16 Maggio 2025 18:57

L'Aquila - Lavoro, Politica

L’AQUILA – “Siamo qui per lottare con le lavoratrici e con i lavoratori. Non ci fermiamo alla solidarietà di facciata, che diventa spesso una parola stantia quando, come in questo caso, oltre 150 persone rischiano di ritrovarsi in condizioni di povertà. Perdere il lavoro significa questo: scivolare nella marginalità”.

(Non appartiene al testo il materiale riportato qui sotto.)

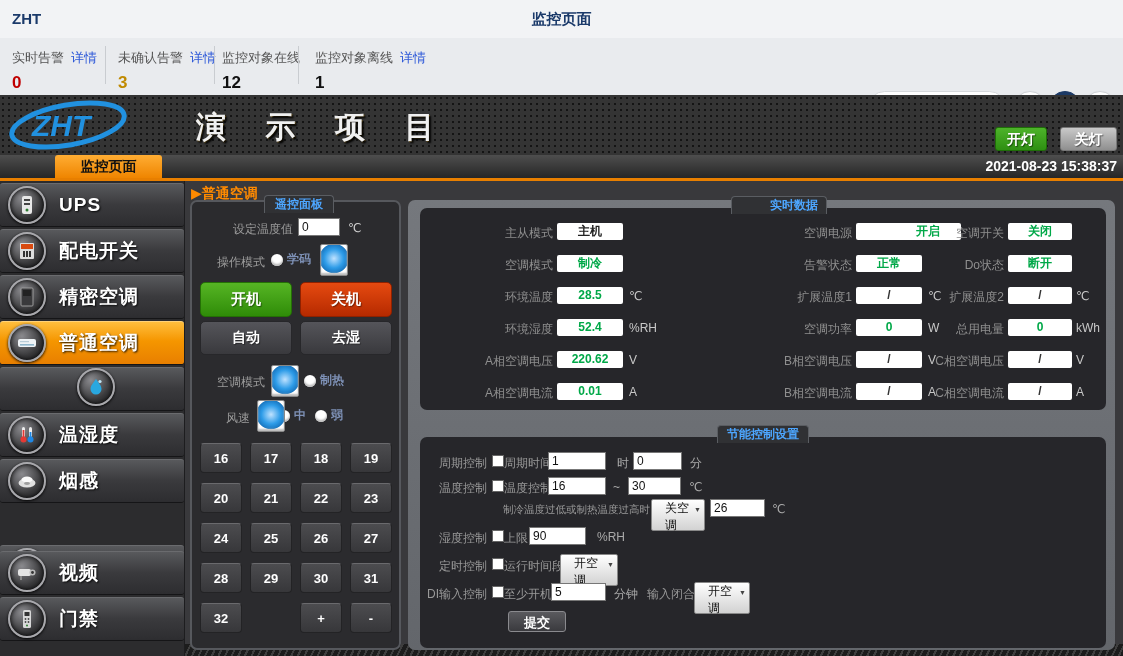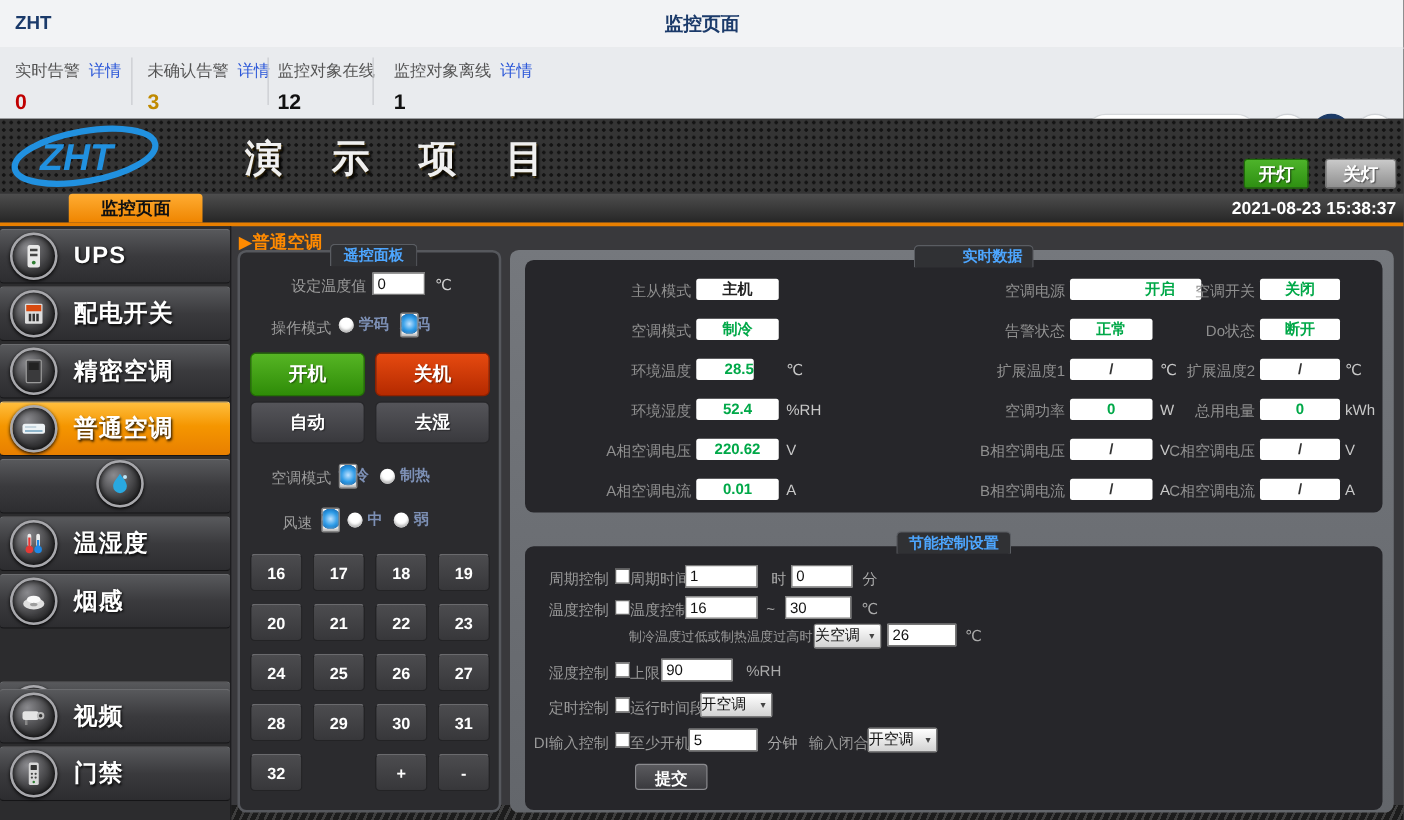"28.5" div.rt-b { text-align: right -> none; width: 46px -> 66px }
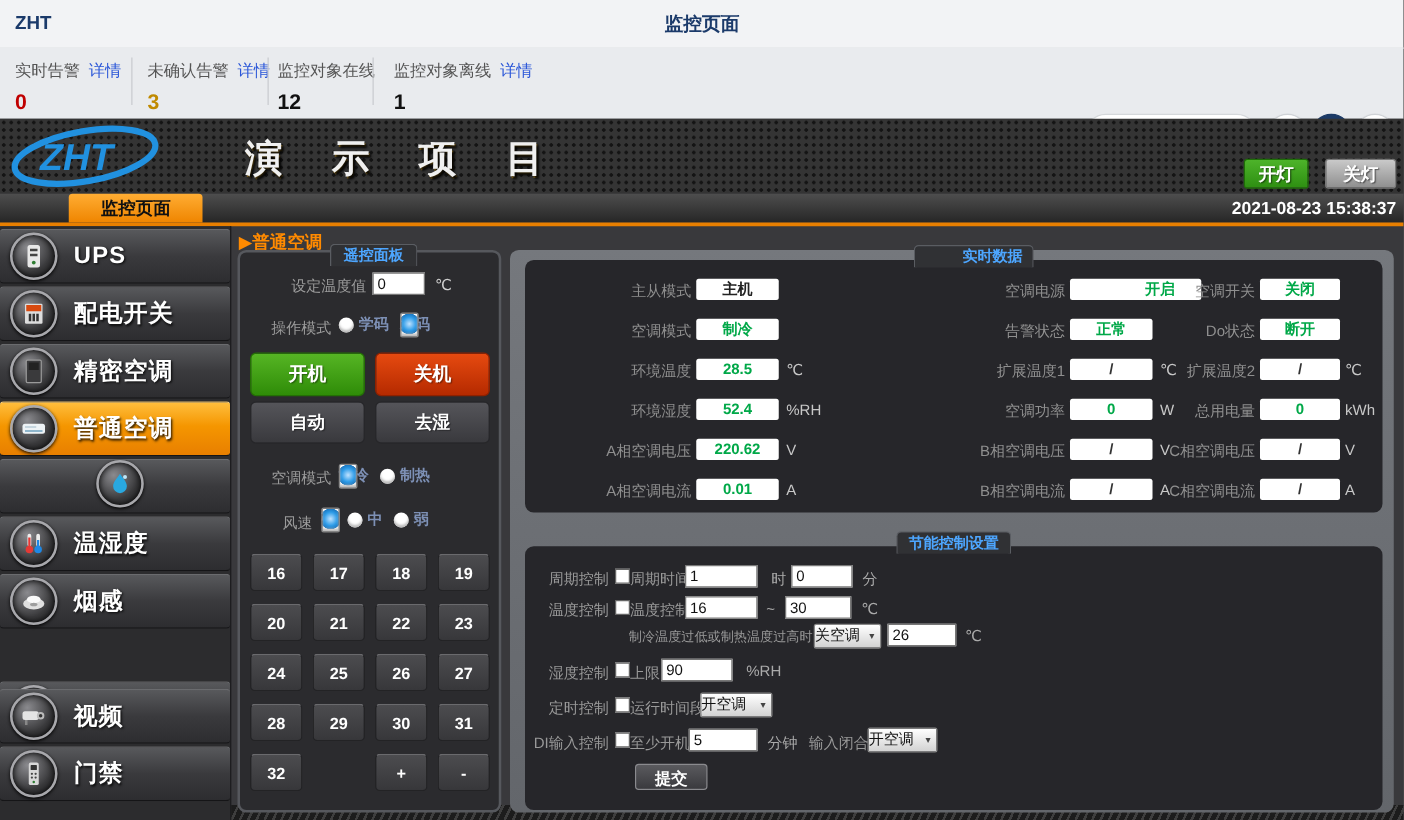"关空调" .sel { height: 20px -> 32px; padding: 0 13px 0 0 -> 0 13px 0 13px }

Lo ha dichiarato Stefania Pezzopane, consigliera comunale d’opposizione al Comune dell’Aquila, presente a Palazzo Silone – sede della Giunta regionale – durante la mobilitazione dei lavoratori precari delle cooperative sociali che operano per la Asl 1 Avezzano-Sulmona-L’Aquila.

Sono circa 150 le lavoratrici e i lavoratori che rischiano di restare a casa a causa dell’esclusione da una graduatoria per l’internalizzazione dei servizi.

“Abbiamo presidiato il Palazzo della Regione durante una riunione cruciale – ha spiegato Pezzopane – ma all’esito dell’incontro non è stata fornita una relazione puntuale sulle decisioni assunte. È emersa solo una dichiarazione d’intenti: la volontà di salvaguardare tutti i posti di lavoro. Parole che ci siamo scolpiti nella mente, e che le lavoratrici e i lavoratori ricorderanno bene. Ma ora bisogna trasformare questi intenti in atti concreti”.

La consigliera ha poi denunciato le gravi carenze di personale all’interno delle strutture sanitarie e ha sottolineato come l’assenza di questi operatori stia già generando pesanti disagi.

“Parliamo di persone il cui lavoro è indispensabile in ospedali che già soffrono una cronica carenza di organico. È assurdo che, proprio in un contesto simile, si possa anche solo pensare di fare a meno di loro. La scelta della direzione generale è nefasta, e quelle della Regione negli ultimi anni hanno strangolato la Asl dell’Aquila. Serve una vera e propria rivolta per difendere questi posti di lavoro e per riformare alla radice l’organizzazione dell’azienda sanitaria”.

Infine, Pezzopane ha criticato l’assenza del sindaco dell’Aquila, Pierluigi Biondi: “Abbiamo chiesto con urgenza una conferenza dei capigruppo in Consiglio comunale. Ma mentre 150 nostri concittadini rischiano il licenziamento, il sindaco dov’è? A Bruxelles? In Giappone? In Australia? A Palermo? Ovunque, tranne che qui, accanto ai lavoratori”.